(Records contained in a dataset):

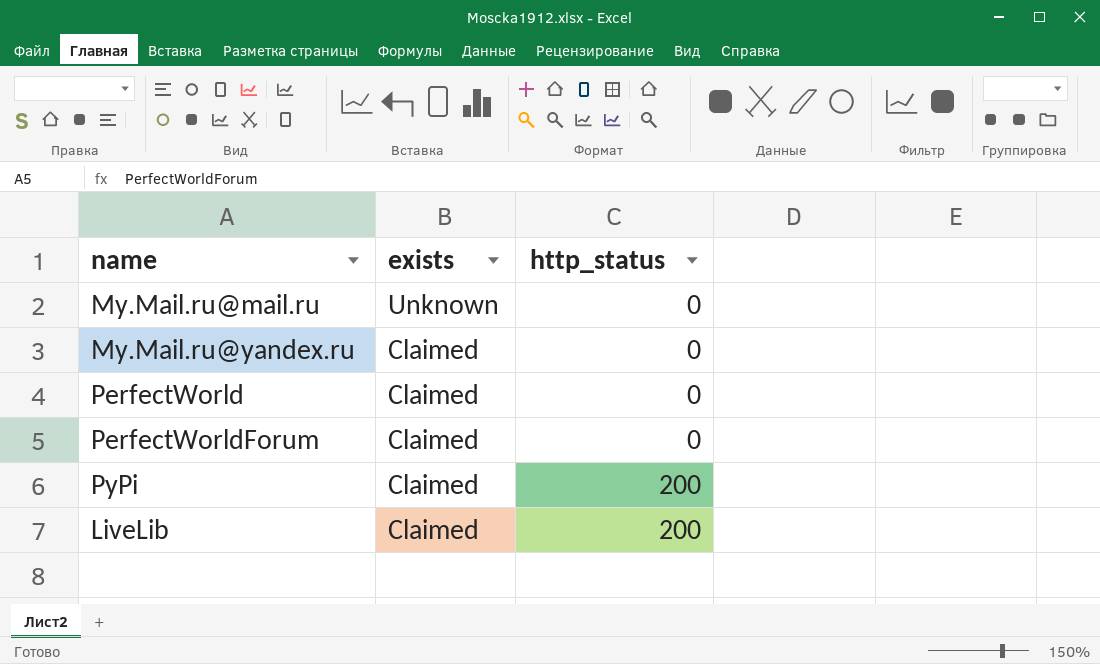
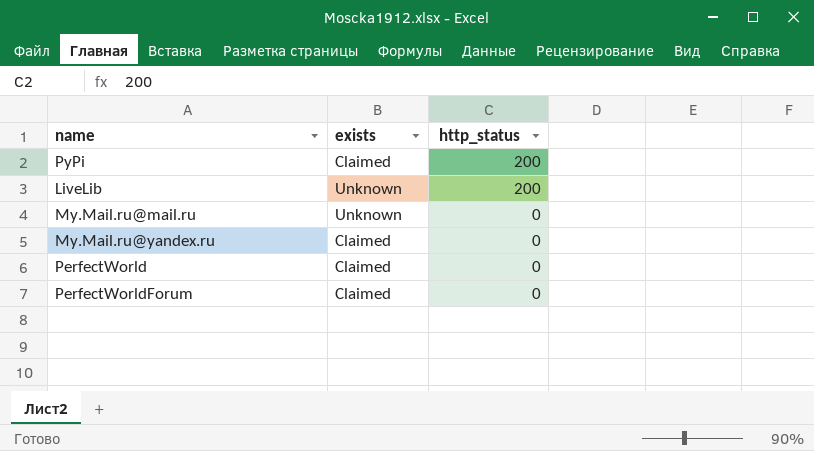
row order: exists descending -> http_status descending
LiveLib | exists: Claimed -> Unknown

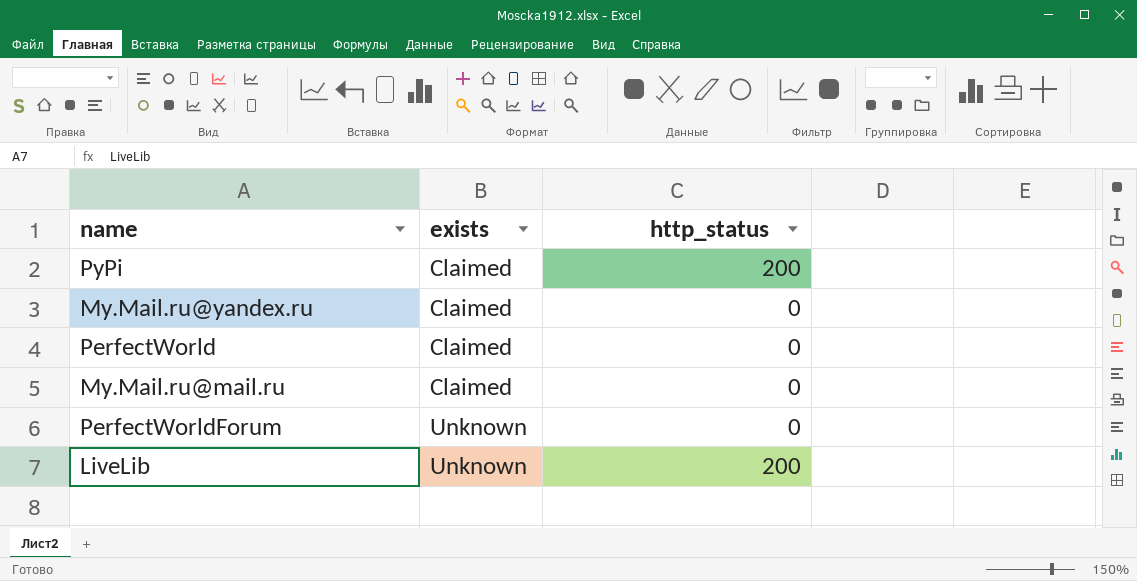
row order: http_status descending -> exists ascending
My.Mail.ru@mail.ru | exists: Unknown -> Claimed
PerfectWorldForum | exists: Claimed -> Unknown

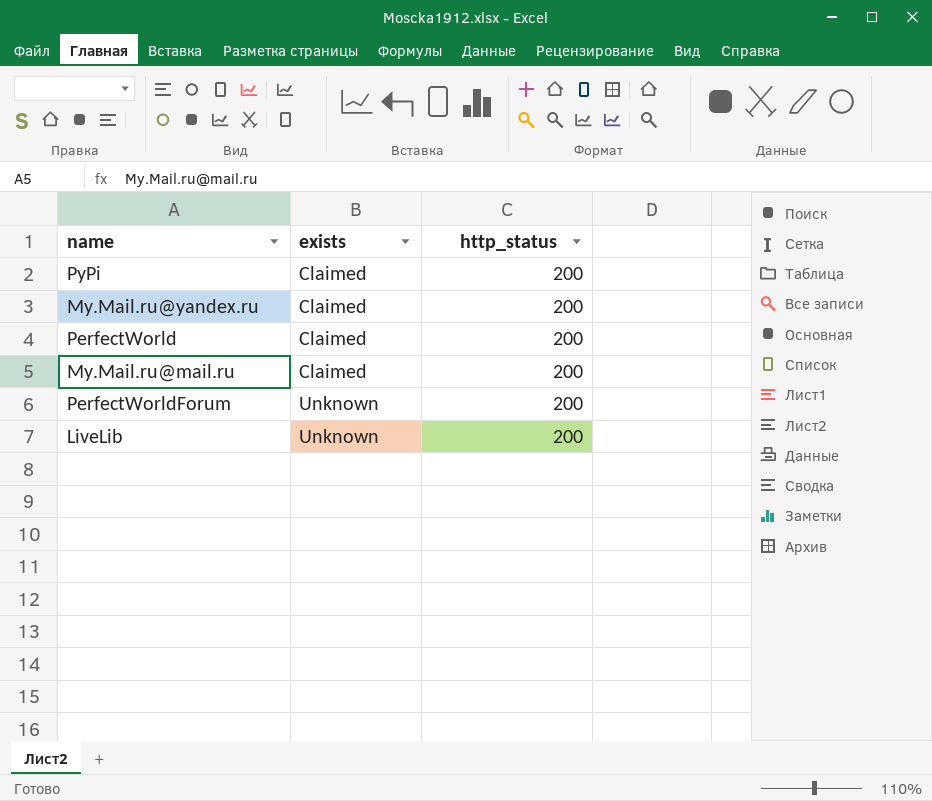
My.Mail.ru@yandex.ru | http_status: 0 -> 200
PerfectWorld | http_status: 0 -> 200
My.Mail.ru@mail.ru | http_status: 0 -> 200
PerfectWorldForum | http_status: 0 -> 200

(DIRECTIONS FOR THIS TASK): Return only the lines running from the top of the data to the line that holds "PerfectWorld | http_status: 0 -> 200". Include both of those lines, but skip the pictures.

(ANSWER BELOW):
row order: exists descending -> http_status descending
LiveLib | exists: Claimed -> Unknown

row order: http_status descending -> exists ascending
My.Mail.ru@mail.ru | exists: Unknown -> Claimed
PerfectWorldForum | exists: Claimed -> Unknown

My.Mail.ru@yandex.ru | http_status: 0 -> 200
PerfectWorld | http_status: 0 -> 200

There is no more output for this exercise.